What you are asked to do: Copy out each line from the material where the word "total" is found.

Data shown:
* * *
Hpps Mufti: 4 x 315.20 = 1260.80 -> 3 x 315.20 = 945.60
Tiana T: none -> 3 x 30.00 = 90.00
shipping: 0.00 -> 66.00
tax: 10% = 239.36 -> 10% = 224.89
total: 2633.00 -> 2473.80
* * *
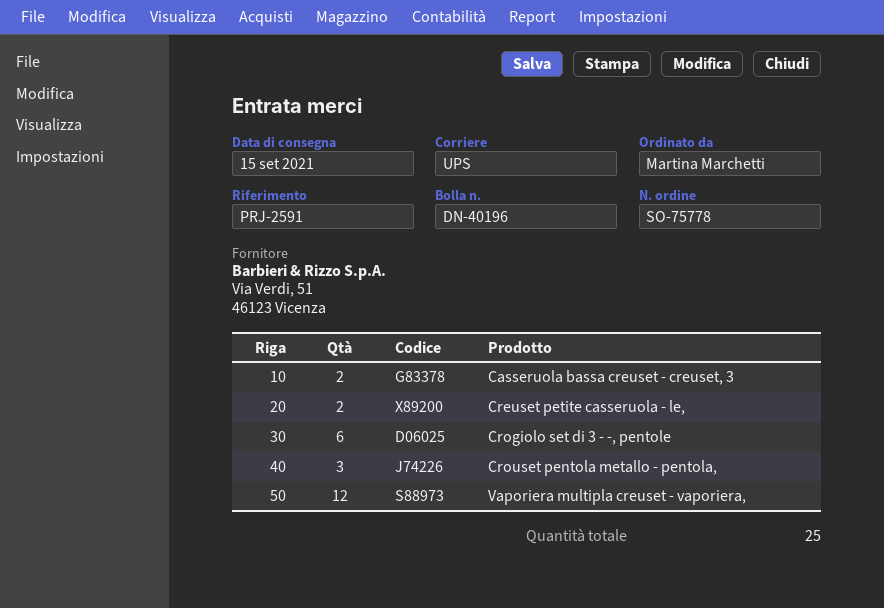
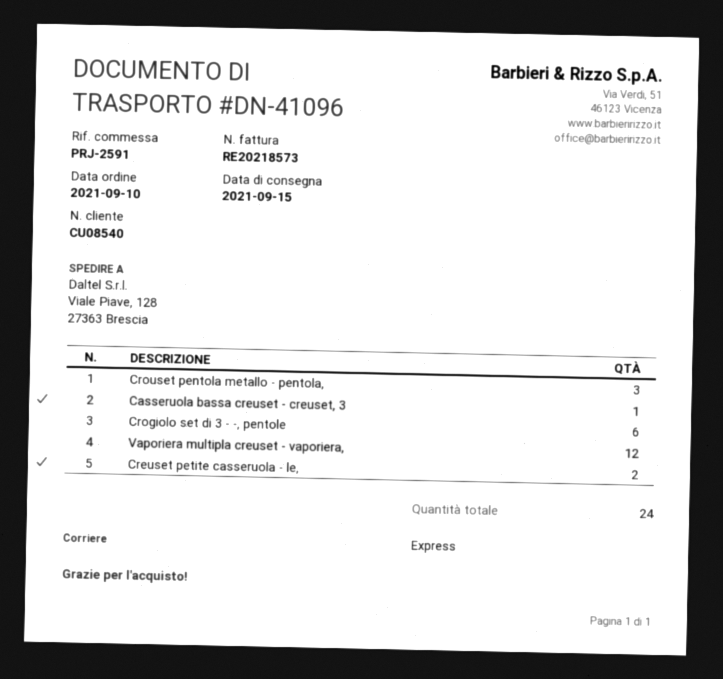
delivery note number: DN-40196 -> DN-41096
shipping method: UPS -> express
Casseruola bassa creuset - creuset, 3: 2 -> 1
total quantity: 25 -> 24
* * *
Result of this exercise:
total: 2633.00 -> 2473.80
total quantity: 25 -> 24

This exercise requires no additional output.